The summer evening was closed, and Janet, just when her longer stay might have occasioned suspicion and inquiry in that zealous household, returned to Cumnor Place, and hastened to the apartment in which she had left her lady. She found her with her head resting on her arms, and these crossed upon a table which stood before her. As Janet came in, she neither looked up nor stirred.
Her faithful attendant ran to her mistress with the speed of lightning, and rousing her at the same time with her hand, conjured the Countess, in the most earnest manner, to look up and say what thus affected her. The unhappy lady raised her head accordingly, and looking on her attendant with a ghastly eye, and cheek as pale as clay—“Janet,” she said, “I have drunk it.”
“God be praised!” said Janet hastily—“I mean, God be praised that it is no worse; the potion will not harm you. Rise, shake this lethargy from your limbs, and this despair from your mind.”
“Janet,” repeated the Countess again, “disturb me not—leave me at peace—let life pass quietly. I am poisoned.”
“You are not, my dearest lady,” answered the maiden eagerly. “What you have swallowed cannot injure you, for the antidote has been taken before it, and I hastened hither to tell you that the means of escape are open to you.”
“Escape!” exclaimed the lady, as she raised herself hastily in her chair, while light returned to her eye and life to her cheek; “but ah! Janet, it comes too late.”
“Not so, dearest lady. Rise, take mine arm, walk through the apartment; let not fancy do the work of poison! So; feel you not now that you are possessed of the full use of your limbs?”

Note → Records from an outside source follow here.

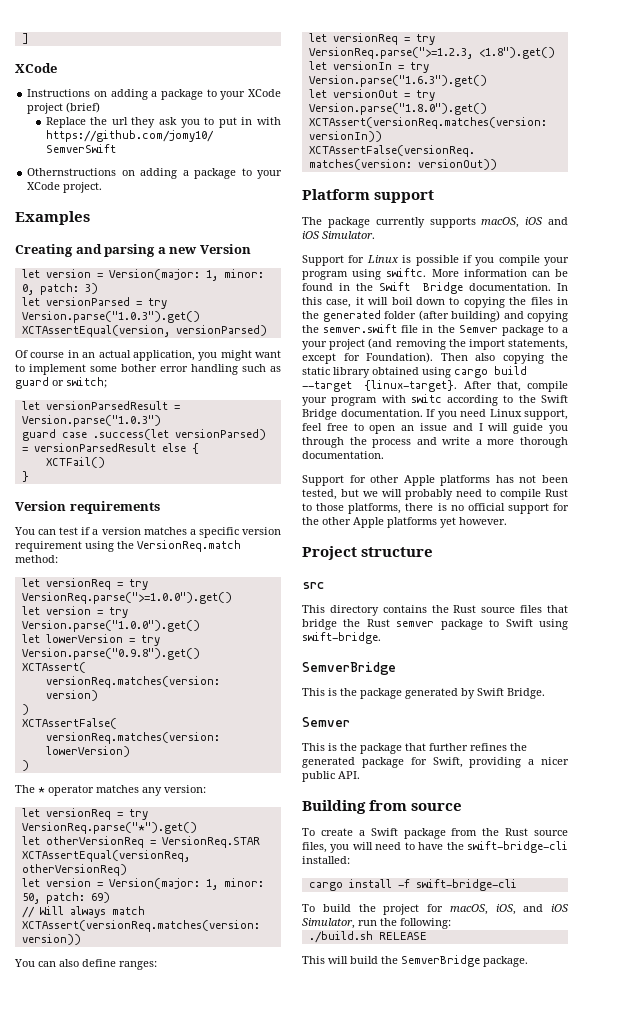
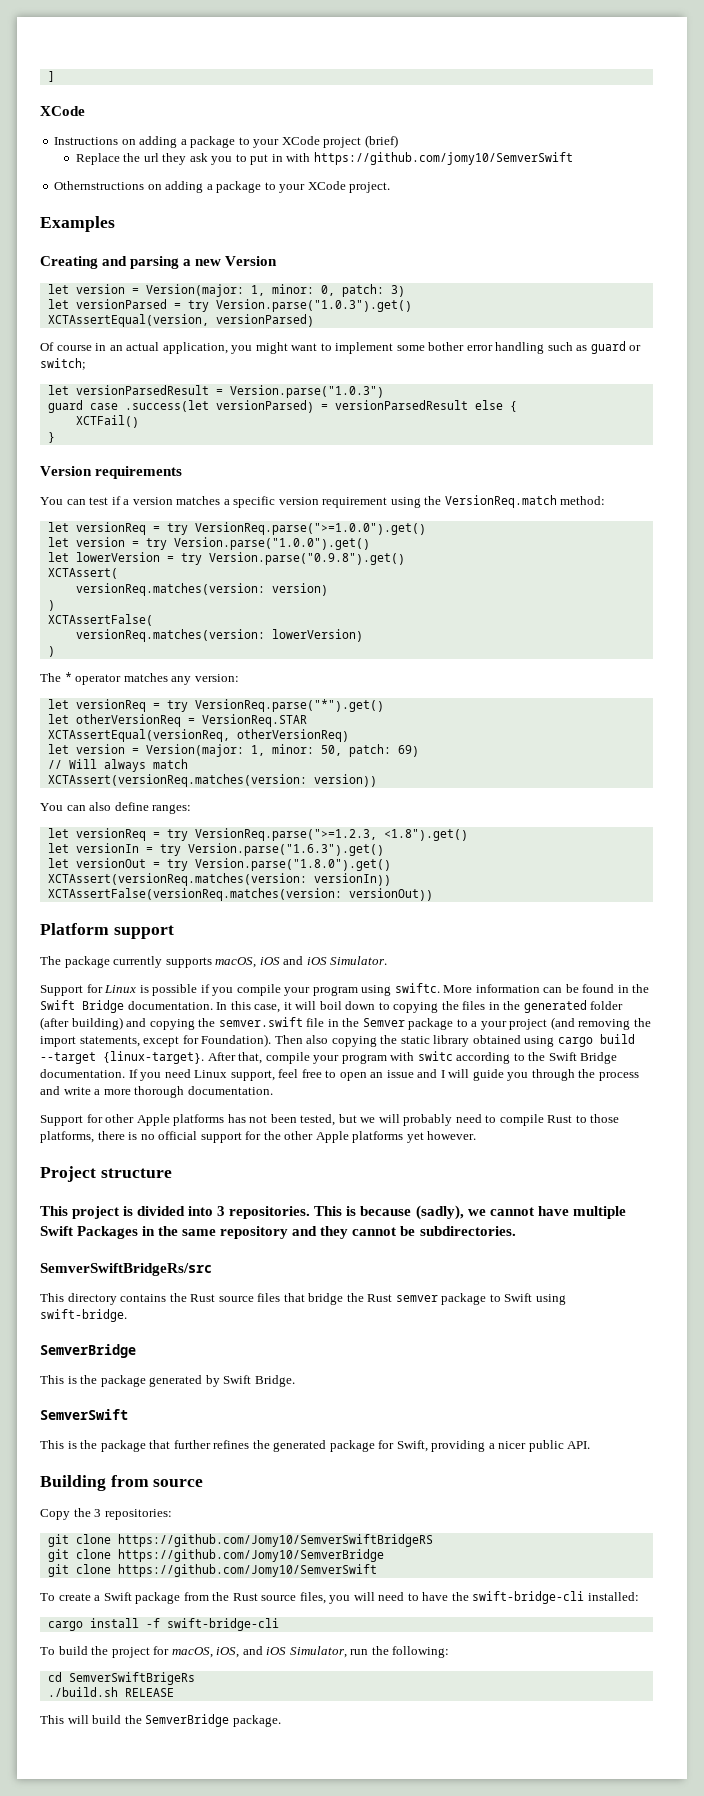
[302,582,324,589] src -> [40,1205,626,1220] [40,1226,516,1239] [40,1263,212,1276] This project is divided into 3 repositories. This is because (sadly), we cannot have multiple Swift Packages in the same repository and they cannot be subdirectories. // SemverSwiftBridgeRs/src
[302,717,350,727] Semver -> [40,1409,128,1420] SemverSwift
(463, 807) none -> [40,1508,172,1520] [47,1534,433,1547] [47,1549,384,1562] [47,1564,377,1577] // Copy the 3 repositories: // git clone https://github.com/Jomy10/SemverSwiftBridgeRS // git clone https://github.com/Jomy10/SemverBridge // git clone https://github.com/Jomy10/SemverSwift
(451, 923) none -> [47,1672,195,1685] // cd SemverSwiftBrigeRs

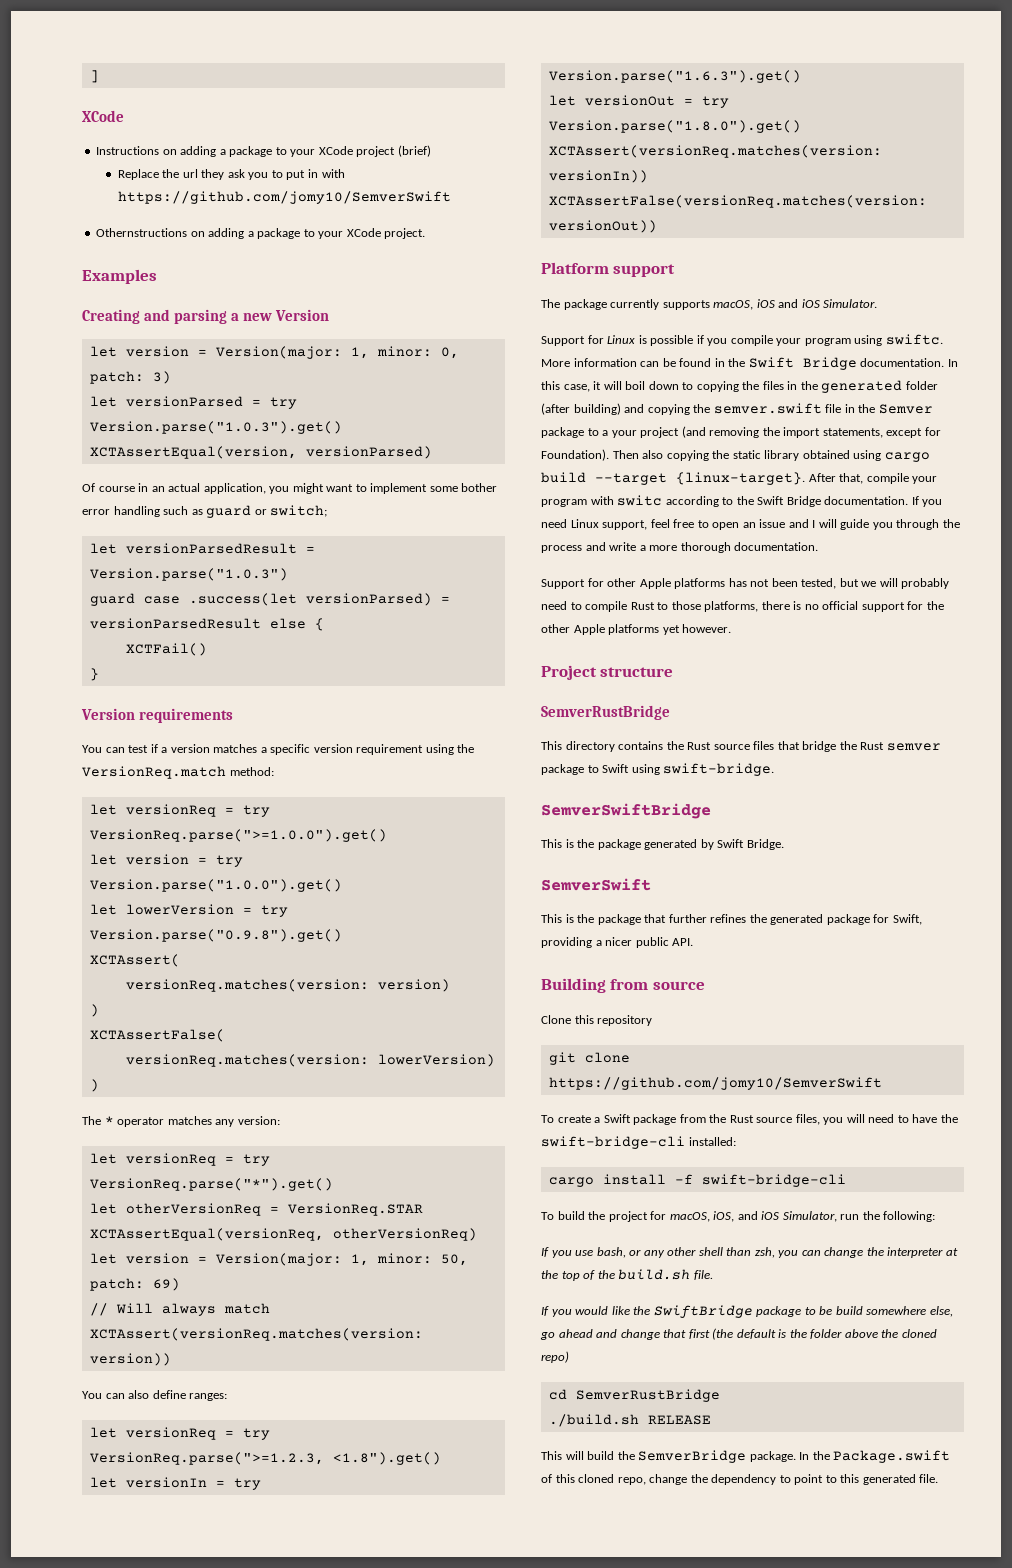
[40,1205,626,1220] [40,1226,516,1239] [40,1263,212,1276] This project is divided into 3 repositories. This is because (sadly), we cannot have multiple Swift Packages in the same repository and they cannot be subdirectories. // SemverSwiftBridgeRs/src -> [541,705,670,720] SemverRustBridge
[40,1344,136,1358] SemverBridge -> [541,803,711,819] SemverSwiftBridge
[40,1508,172,1520] [47,1534,433,1547] [47,1549,384,1562] [47,1564,377,1577] Copy the 3 repositories: // git clone https://github.com/Jomy10/SemverSwiftBridgeRS // git clone https://github.com/Jomy10/SemverBridge // git clone https://github.com/Jomy10/SemverSwift -> [541,1015,653,1026] [548,1052,630,1065] [548,1077,882,1090] Clone this repository // git clone https://github.com/jomy10/SemverSwift
(450, 1652) none -> [541,1247,958,1258] [541,1269,713,1281] [541,1305,953,1318] [540,1328,937,1340] [541,1351,569,1363] // If you use bash, or any other shell than zsh, you can change the interpreter at the top of the build.sh file. // If you would like the SwiftBridge package to be build somewhere else, go ahead and change that first (the default is the folder above the cloned repo)
[68,1672,195,1685] SemverSwiftBrigeRs -> [575,1389,720,1402] SemverRustBridge
(281, 1721) none -> [799,1450,951,1463] [541,1474,939,1485] In the Package.swift of this cloned repo, change the dependency to point to this generated file.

“The torpor seems to diminish,” said the Countess, as, supported by Janet, she walked to and fro in the apartment; “but is it then so, and have I not swallowed a deadly draught? Varney was here since thou wert gone, and commanded me, with eyes in which I read my fate, to swallow yon horrible drug. O Janet! it must be fatal; never was harmless draught served by such a cup-bearer!”
“He did not deem it harmless, I fear,” replied the maiden; “but God confounds the devices of the wicked. Believe me, as I swear by the dear Gospel in which we trust, your life is safe from his practice. Did you not debate with him?”
“The house was silent,” answered the lady—“thou gone—no other but he in the chamber—and he capable of every crime. I did but stipulate he would remove his hateful presence, and I drank whatever he offered.—But you spoke of escape, Janet; can I be so happy?”
“Are you strong enough to bear the tidings, and make the effort?” said the maiden.
“Strong!” answered the Countess. “Ask the hind, when the fangs of the deerhound are stretched to gripe her, if she is strong enough to spring over a chasm. I am equal to every effort that may relieve me from this place.”